The elimination of convective parameterizations has made global cloud-resolving models (GCRM) powerful tools to realistically simulate and enable detailed investigations of convective systems. However, considerable uncertainties remain in the formulations of cloud microphysics that neither observation nor theory can adequately constrain. To address these issues and provide a platform for intercomparison of GCRMs, the DYAMOND initiative was launched in 2017 as the first GCRM model intercomparison project. Here we present results from experiments conducted on NICAM for participation in the DYAMOND project phase 2. Following the DYAMOND2 protocol, 40-day integrations were run on NICAM at a horizontal resolution of 3.5 km from Jan. 20, 2020. We conducted the integrations in two microphysics settings: one optimized for the reproducibility of the Madden-Julian Oscillation (MJO; MJO-tuned) in sub-seasonal integrations, and another optimized for longer integrations (highresMIP), which prioritizes the global energy balance.

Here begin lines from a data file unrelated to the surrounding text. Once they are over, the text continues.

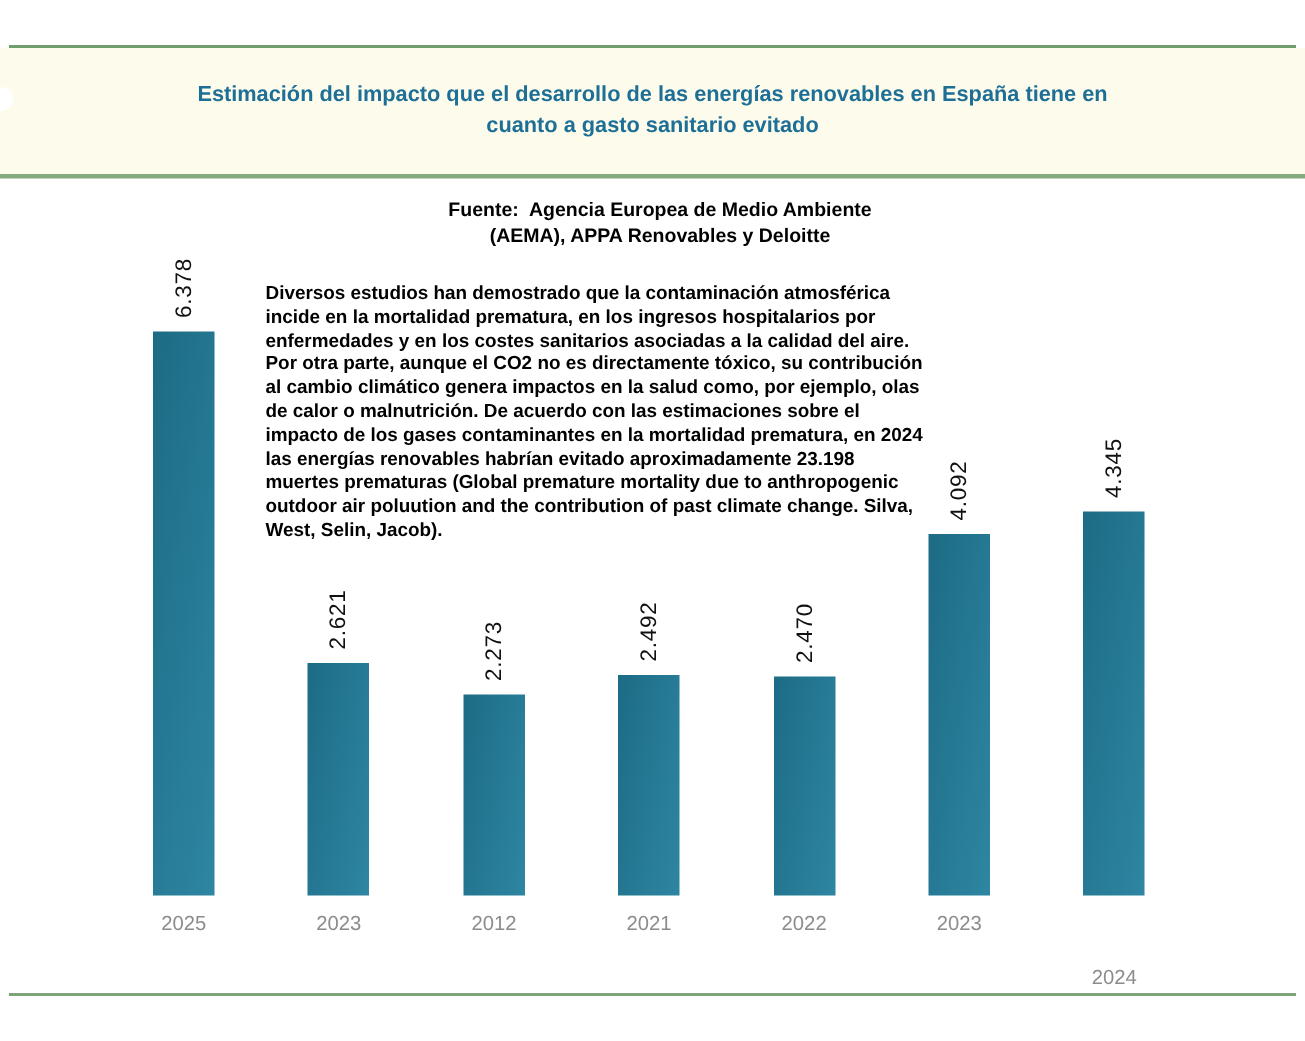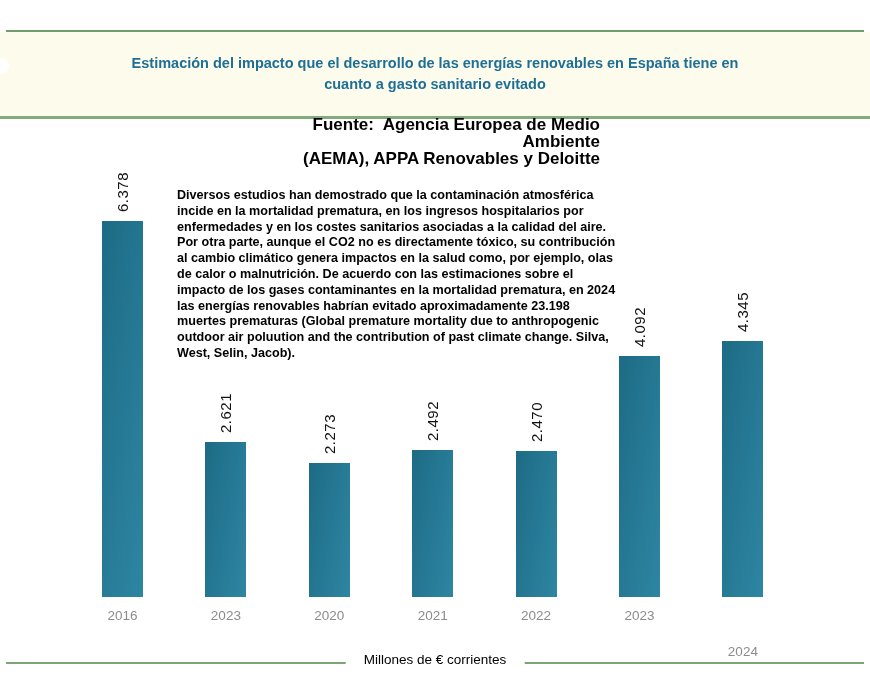--- a/index.html
+++ b/index.html
@@ -44,8 +44,8 @@
 
   
   .source-block{
-    position:absolute;top:116px;left:280px;width:320px;
-    text-align:right;font-weight:bold;font-size:17px;line-height:17px;
+    position:absolute;top:131px;left:280px;width:320px;
+    text-align:center;font-weight:bold;font-size:13px;line-height:17px;
     color:#000;
   }
   .source-block span{display:block;}

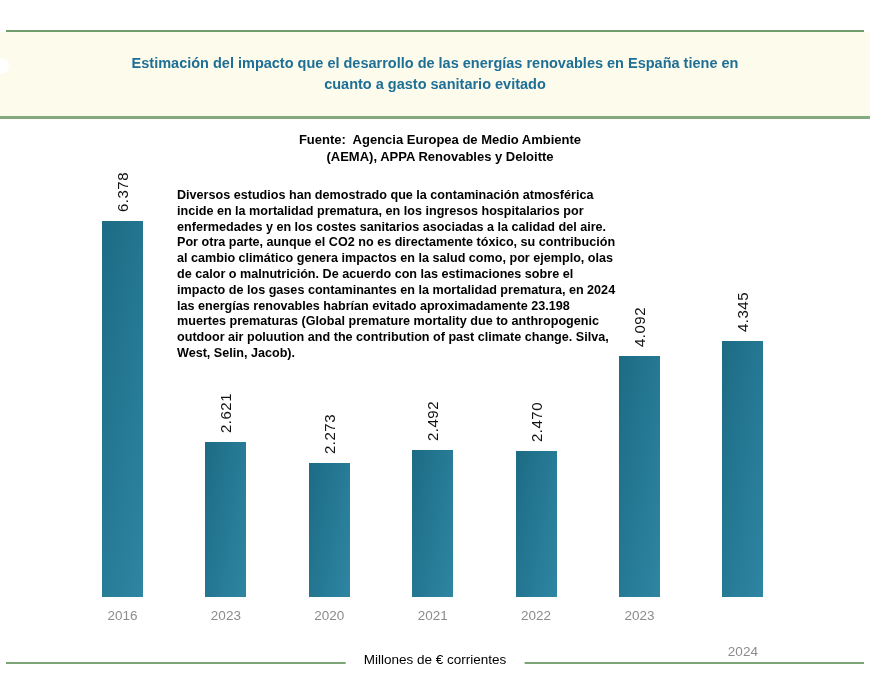--- a/index.html
+++ b/index.html
@@ -116,7 +116,7 @@
         <div class="bar-value-label">6.378</div>
         <div class="bar" style="height: 376px;"></div>
       </div>
-      <div class="x-tick" style="left: 91.5px;">2016</div>
+      <div class="x-tick" style="left: 91.5px;">2025</div>
       <div class="chart-column" style="left: 205.4px;">
         <div class="bar-value-label">2.621</div>
         <div class="bar" style="height: 155px;"></div>

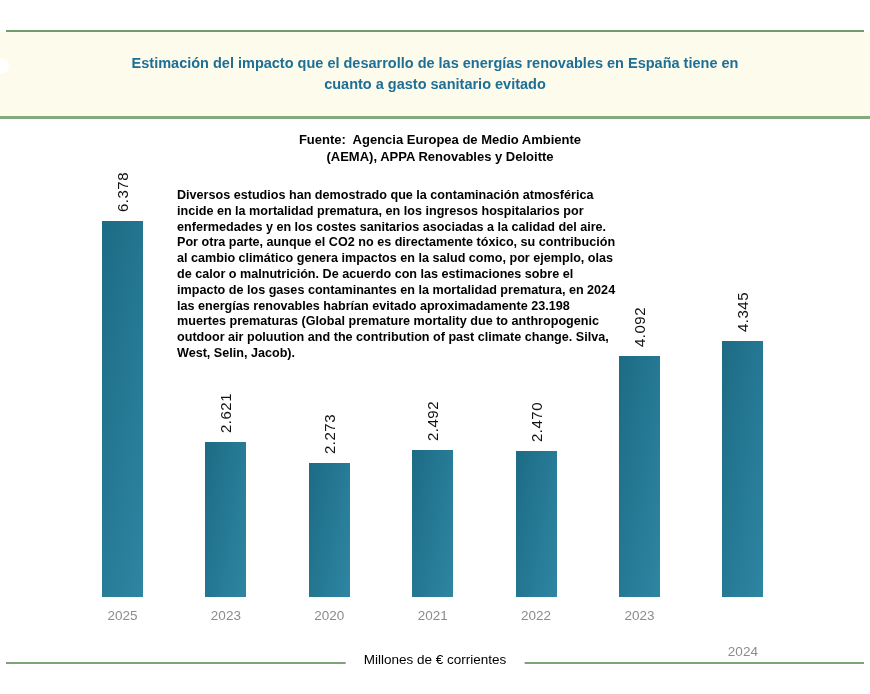--- a/index.html
+++ b/index.html
@@ -126,7 +126,7 @@
         <div class="bar-value-label">2.273</div>
         <div class="bar" style="height: 134px;"></div>
       </div>
-      <div class="x-tick" style="left: 298.3px;">2020</div>
+      <div class="x-tick" style="left: 298.3px;">2012</div>
       <div class="chart-column" style="left: 412.2px;">
         <div class="bar-value-label">2.492</div>
         <div class="bar" style="height: 147px;"></div>

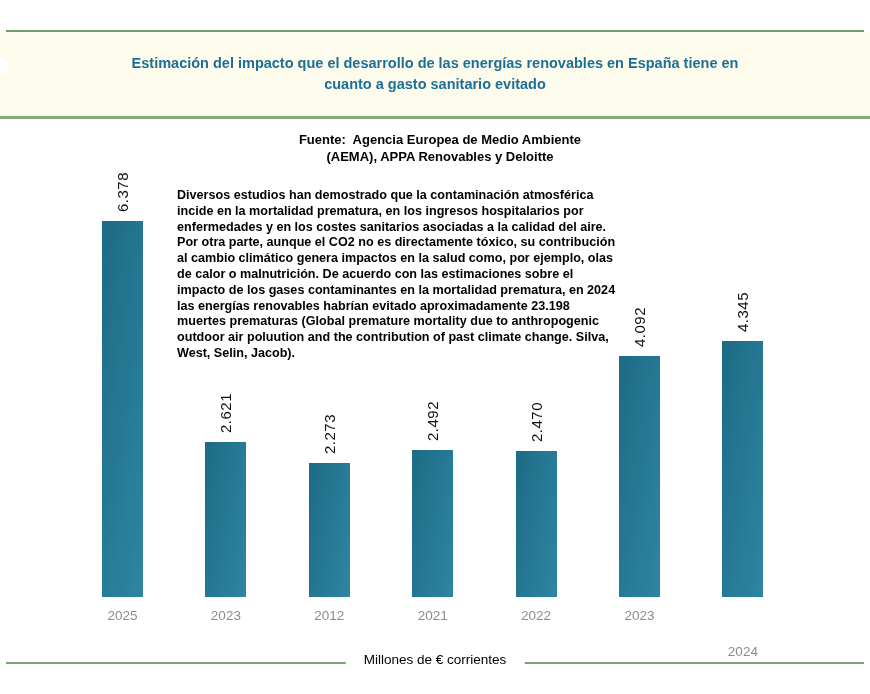--- a/index.html
+++ b/index.html
@@ -150,7 +150,6 @@
     </div>
 
   <div class="footer-rule"></div>
-  <div class="footer-caption">Millones de € corrientes</div>
 
 </div>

The integration period included an Madden-Julian Oscillation (MJO) event from late Jan. 2020 to mid-Feb. 2020. The comparison of the simulation results of the two settings revealed that both successfully reproduce the eastward movement of the MJO in the first 20 days of the integration. However, past this date, locations of the convective activities of the two experiments start to diverge, and were maintained near the dateline, as in the observation, only for the MJO-tuned setting. These differences were related to the systematic differences in the convective systems reproduced between the two settings, in which the highresMIP setting was accompanied by more tropical depressions and MJO-tuned setting was accompanied by more sporadic convections. Analyses of the simulated mean states of the atmosphere suggested that this was attributed to differences in the partitioning of frozen hydrometeors, which in turn resulted in more statically stable and unstable mean tropospheric states for the highresMIP and MJO-tuned settings, respectively. Our results revealed the sensitivity of the population of the convective systems to the microphysics settings in GCRM and indicated that careful assessment of microphysics settings is essential for reliable simulation of the atmosphere with GCRMs.